[Start of Attachment]

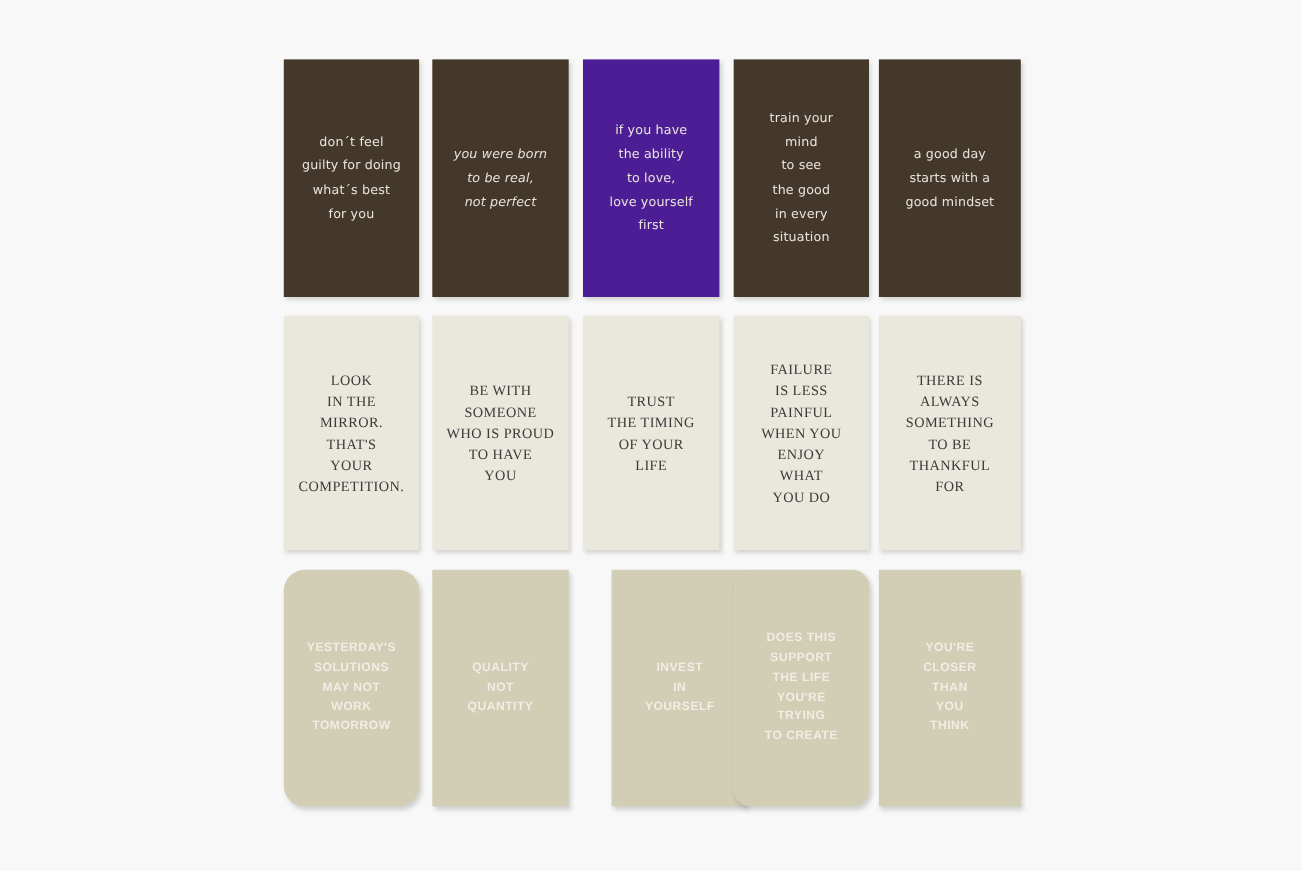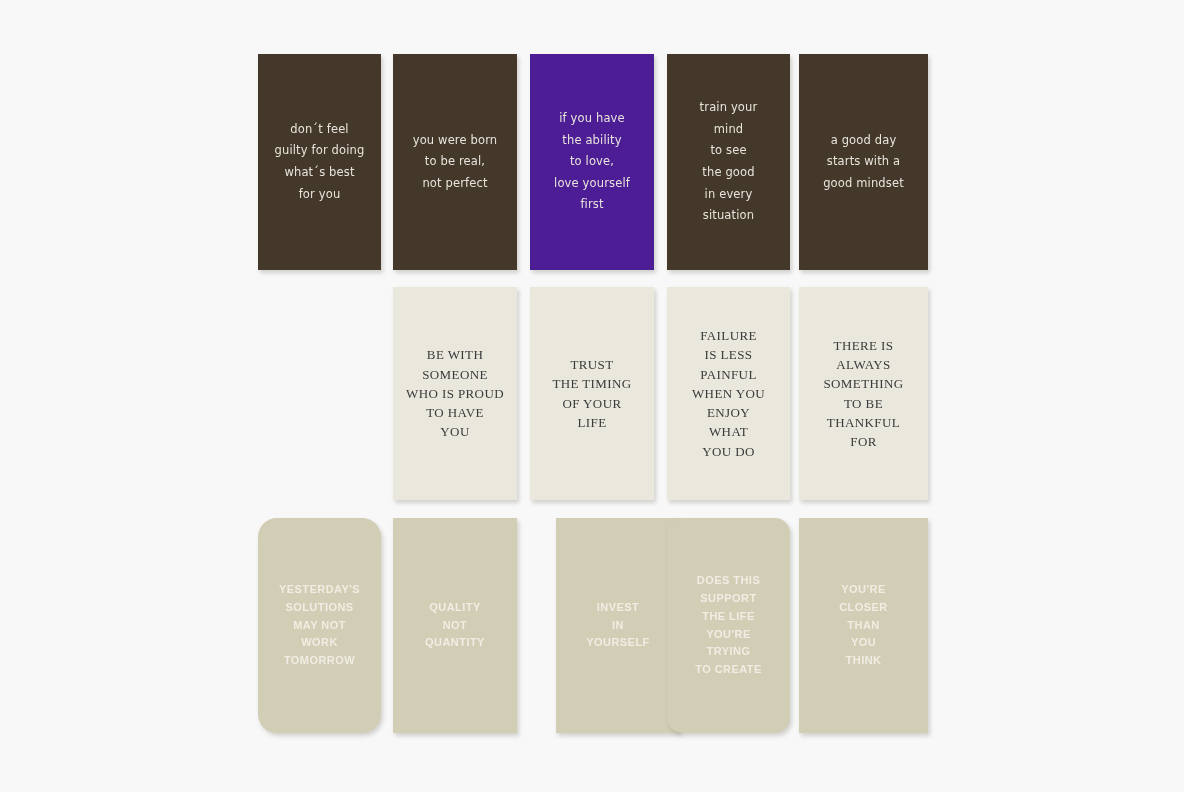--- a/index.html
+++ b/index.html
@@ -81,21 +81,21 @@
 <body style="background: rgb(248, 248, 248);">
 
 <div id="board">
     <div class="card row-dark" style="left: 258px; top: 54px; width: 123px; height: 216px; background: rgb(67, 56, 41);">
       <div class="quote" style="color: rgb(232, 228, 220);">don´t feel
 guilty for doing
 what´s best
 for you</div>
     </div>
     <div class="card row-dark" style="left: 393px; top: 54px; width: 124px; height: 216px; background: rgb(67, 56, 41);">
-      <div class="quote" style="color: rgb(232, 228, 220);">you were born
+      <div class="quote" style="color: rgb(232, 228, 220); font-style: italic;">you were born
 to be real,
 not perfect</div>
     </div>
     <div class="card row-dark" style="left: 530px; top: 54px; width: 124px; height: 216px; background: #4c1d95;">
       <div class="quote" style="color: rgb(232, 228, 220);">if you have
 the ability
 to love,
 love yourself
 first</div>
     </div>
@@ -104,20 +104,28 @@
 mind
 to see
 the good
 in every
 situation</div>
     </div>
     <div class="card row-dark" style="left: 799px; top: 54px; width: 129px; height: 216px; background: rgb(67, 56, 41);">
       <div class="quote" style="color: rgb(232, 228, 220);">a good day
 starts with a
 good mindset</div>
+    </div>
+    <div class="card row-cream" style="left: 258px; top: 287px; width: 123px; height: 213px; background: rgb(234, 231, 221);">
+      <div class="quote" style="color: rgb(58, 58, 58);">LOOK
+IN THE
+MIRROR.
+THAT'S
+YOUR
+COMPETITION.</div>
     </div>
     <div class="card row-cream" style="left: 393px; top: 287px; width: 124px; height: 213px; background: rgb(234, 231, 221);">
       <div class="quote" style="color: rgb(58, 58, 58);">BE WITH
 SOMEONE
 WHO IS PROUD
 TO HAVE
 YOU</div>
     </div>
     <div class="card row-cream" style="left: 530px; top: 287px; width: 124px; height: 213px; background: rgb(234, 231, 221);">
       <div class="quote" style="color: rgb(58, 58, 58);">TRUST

[End of Attachment]
[Start of Attachment]

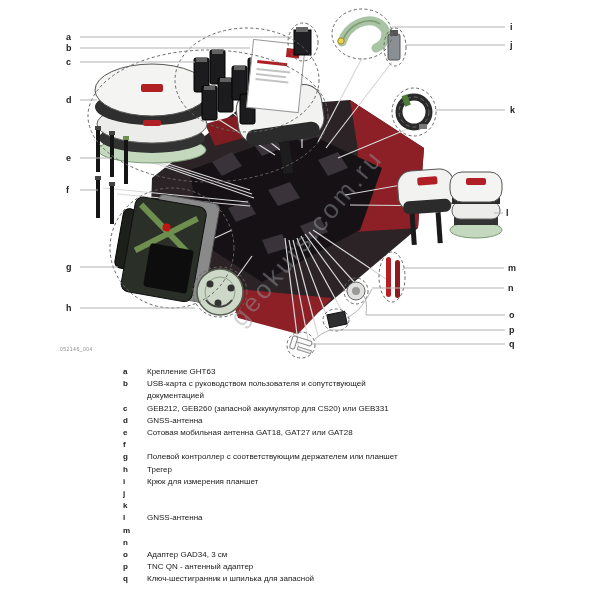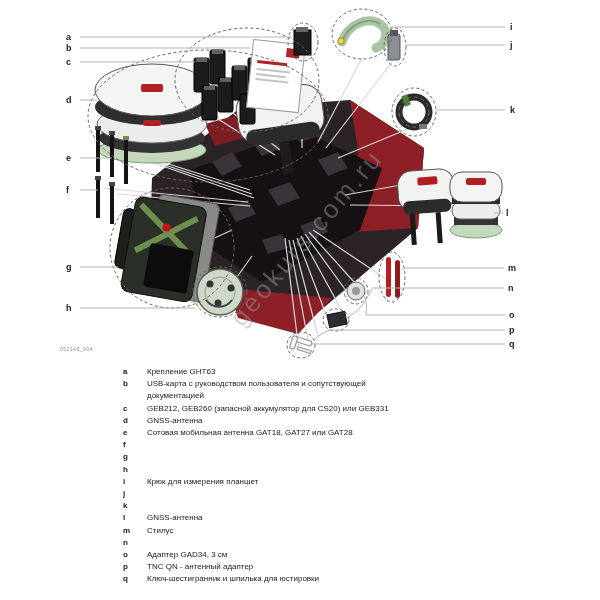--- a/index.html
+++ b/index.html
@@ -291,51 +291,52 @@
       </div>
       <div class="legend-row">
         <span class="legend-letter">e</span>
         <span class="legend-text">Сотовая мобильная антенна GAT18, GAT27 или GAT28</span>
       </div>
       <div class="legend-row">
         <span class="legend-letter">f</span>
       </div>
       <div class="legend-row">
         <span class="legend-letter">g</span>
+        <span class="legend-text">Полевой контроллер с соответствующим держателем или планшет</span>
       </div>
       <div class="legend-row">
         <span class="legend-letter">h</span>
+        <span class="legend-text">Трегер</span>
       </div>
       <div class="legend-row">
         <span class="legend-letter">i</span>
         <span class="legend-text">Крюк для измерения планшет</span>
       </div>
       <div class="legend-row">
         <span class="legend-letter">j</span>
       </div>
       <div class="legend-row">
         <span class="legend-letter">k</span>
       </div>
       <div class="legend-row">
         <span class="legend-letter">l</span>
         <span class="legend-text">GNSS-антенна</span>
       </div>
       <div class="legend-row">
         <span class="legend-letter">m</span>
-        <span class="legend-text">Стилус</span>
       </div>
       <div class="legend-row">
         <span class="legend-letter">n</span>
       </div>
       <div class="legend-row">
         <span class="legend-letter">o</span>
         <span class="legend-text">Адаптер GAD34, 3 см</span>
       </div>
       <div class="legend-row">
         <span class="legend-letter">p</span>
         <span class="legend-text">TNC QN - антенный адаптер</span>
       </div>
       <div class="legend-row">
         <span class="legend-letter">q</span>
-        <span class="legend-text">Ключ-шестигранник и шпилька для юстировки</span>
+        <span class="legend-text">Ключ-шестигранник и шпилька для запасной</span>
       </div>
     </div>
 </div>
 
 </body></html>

[End of Attachment]

• **What you should do**
Reply with nothing but the number of lines in the listing that include "good".

• **Answer to this exercise**
3